American players lost sight of value-for-money in their GenAI race

- Parmy Olson

Last year, the CEO of a leading AI firm was asked at a private Silicon Valley dinner about how his company differentiated from others building "foundation models," the systems underpinning chatbots like ChatGPT.

Did he have a moat? Yes, he answered, according to another CEO who was there. No one else had raised the billions of dollars that he had. That was his moat.

This short-sighted approach to doing business, that huge sums of money alone can keep competition at bay, is why giants like Meta Platforms are now in panic mode about DeepSeek, a Chinese company that's built a formidable AI model for roughly the salary of a single AI executive in the U.S. Its breakthroughs now pose a shift in the balance of power and a reckoning for tech giants, who are suddenly no longer the guaranteed winners of AI.

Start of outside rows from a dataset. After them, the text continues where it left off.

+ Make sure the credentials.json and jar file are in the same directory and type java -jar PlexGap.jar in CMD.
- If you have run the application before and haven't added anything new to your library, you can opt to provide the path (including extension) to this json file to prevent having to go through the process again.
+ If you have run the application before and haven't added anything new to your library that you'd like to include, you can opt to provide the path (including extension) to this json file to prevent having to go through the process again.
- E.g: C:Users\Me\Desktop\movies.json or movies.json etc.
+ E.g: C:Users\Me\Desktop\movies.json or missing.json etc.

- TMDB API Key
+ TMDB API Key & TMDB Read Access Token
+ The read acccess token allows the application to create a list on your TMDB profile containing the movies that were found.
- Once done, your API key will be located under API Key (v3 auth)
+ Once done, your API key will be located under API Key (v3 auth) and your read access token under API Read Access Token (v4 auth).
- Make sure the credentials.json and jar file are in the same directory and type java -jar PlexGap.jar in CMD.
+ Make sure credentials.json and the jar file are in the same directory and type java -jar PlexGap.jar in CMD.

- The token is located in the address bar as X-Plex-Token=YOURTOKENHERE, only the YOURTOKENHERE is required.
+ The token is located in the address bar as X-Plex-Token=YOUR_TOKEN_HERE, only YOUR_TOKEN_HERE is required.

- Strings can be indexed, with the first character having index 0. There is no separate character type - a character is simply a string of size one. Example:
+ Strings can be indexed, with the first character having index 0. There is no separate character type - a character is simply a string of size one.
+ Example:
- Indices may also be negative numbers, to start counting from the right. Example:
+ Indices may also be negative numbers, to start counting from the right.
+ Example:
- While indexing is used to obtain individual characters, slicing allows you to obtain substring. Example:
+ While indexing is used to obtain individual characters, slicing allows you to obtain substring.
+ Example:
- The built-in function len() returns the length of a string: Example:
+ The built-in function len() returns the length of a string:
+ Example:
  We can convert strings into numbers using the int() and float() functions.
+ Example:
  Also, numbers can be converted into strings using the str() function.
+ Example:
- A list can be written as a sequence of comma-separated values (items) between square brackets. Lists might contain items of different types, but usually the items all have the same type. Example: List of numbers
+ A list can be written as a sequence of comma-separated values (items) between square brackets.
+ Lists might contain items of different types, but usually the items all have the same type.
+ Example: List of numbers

By Monday, the panic had spread to Wall Street, as Nasdaq 100 futures fell by more than 3% and put tech stocks on track for a $1 trillion rout.

The reason is obvious. OpenAI recently raised the largest venture capital round in history ($6.6 billion), while Mark Zuckerberg has said Meta will spend up to $65 billion on AI projects this year. Tech giants have been spending heavily on AI, and now it looks like a giant waste.